GIVEN DATA:
◇ ◇ ◇ ◇
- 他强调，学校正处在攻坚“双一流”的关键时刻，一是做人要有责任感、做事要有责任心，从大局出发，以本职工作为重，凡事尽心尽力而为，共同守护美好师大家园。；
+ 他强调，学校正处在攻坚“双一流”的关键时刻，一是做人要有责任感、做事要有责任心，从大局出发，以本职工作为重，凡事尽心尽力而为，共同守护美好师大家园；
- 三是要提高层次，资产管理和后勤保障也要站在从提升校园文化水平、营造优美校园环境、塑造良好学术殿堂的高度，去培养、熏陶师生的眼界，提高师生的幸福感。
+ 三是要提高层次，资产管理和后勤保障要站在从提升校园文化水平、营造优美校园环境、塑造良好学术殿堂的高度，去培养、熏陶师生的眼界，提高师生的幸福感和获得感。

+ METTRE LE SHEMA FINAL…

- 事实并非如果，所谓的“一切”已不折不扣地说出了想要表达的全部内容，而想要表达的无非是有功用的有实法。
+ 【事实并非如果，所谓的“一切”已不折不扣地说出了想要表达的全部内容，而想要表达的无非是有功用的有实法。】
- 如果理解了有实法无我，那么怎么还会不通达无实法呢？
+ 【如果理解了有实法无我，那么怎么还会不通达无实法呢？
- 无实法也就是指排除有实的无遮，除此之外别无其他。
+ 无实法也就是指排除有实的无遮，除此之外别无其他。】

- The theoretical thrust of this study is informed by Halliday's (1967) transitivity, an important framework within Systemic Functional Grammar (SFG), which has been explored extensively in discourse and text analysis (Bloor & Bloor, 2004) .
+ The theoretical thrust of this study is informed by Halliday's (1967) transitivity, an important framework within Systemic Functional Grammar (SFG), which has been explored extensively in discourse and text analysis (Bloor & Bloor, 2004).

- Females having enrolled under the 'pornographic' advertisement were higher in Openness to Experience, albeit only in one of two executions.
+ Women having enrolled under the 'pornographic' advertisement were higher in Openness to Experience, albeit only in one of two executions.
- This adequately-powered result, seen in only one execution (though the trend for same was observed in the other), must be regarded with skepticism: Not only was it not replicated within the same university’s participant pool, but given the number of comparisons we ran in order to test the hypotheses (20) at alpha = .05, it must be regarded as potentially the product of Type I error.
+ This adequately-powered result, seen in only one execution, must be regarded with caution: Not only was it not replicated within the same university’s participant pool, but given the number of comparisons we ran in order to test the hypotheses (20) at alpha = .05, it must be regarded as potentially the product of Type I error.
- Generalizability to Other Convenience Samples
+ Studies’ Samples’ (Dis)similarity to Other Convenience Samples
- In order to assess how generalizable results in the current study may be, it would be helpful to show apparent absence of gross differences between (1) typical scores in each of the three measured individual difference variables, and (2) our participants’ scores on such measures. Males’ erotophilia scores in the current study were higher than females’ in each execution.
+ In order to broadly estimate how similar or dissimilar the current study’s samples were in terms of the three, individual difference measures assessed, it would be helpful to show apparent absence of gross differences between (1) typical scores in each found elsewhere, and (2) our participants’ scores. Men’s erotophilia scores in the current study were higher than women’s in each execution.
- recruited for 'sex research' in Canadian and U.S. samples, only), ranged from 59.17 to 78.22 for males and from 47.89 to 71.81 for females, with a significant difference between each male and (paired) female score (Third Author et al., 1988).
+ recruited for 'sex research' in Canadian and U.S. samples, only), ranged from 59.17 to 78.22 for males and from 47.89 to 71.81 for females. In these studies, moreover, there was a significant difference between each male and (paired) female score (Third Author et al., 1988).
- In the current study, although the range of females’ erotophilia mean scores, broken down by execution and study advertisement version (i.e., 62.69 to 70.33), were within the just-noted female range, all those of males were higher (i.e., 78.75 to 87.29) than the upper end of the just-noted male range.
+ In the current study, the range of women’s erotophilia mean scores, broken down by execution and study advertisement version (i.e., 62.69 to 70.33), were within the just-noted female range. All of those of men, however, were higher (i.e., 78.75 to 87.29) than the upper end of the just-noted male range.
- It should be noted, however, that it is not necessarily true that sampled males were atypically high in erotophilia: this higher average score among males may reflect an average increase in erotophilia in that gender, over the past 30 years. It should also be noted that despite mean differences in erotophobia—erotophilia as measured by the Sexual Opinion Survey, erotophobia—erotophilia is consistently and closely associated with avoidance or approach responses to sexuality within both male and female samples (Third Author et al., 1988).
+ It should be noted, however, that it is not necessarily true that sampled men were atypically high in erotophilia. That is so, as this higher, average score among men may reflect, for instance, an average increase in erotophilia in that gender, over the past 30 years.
◇ ◇ ◇ ◇
EXERCISE OBJECTIVE: Working down from the line that contains "71.81 for females.", retype each line exactly through the last line of the data, and give nothing else.

RESPONSE TO THE TASK:
+ recruited for 'sex research' in Canadian and U.S. samples, only), ranged from 59.17 to 78.22 for males and from 47.89 to 71.81 for females. In these studies, moreover, there was a significant difference between each male and (paired) female score (Third Author et al., 1988).
- In the current study, although the range of females’ erotophilia mean scores, broken down by execution and study advertisement version (i.e., 62.69 to 70.33), were within the just-noted female range, all those of males were higher (i.e., 78.75 to 87.29) than the upper end of the just-noted male range.
+ In the current study, the range of women’s erotophilia mean scores, broken down by execution and study advertisement version (i.e., 62.69 to 70.33), were within the just-noted female range. All of those of men, however, were higher (i.e., 78.75 to 87.29) than the upper end of the just-noted male range.
- It should be noted, however, that it is not necessarily true that sampled males were atypically high in erotophilia: this higher average score among males may reflect an average increase in erotophilia in that gender, over the past 30 years. It should also be noted that despite mean differences in erotophobia—erotophilia as measured by the Sexual Opinion Survey, erotophobia—erotophilia is consistently and closely associated with avoidance or approach responses to sexuality within both male and female samples (Third Author et al., 1988).
+ It should be noted, however, that it is not necessarily true that sampled men were atypically high in erotophilia. That is so, as this higher, average score among men may reflect, for instance, an average increase in erotophilia in that gender, over the past 30 years.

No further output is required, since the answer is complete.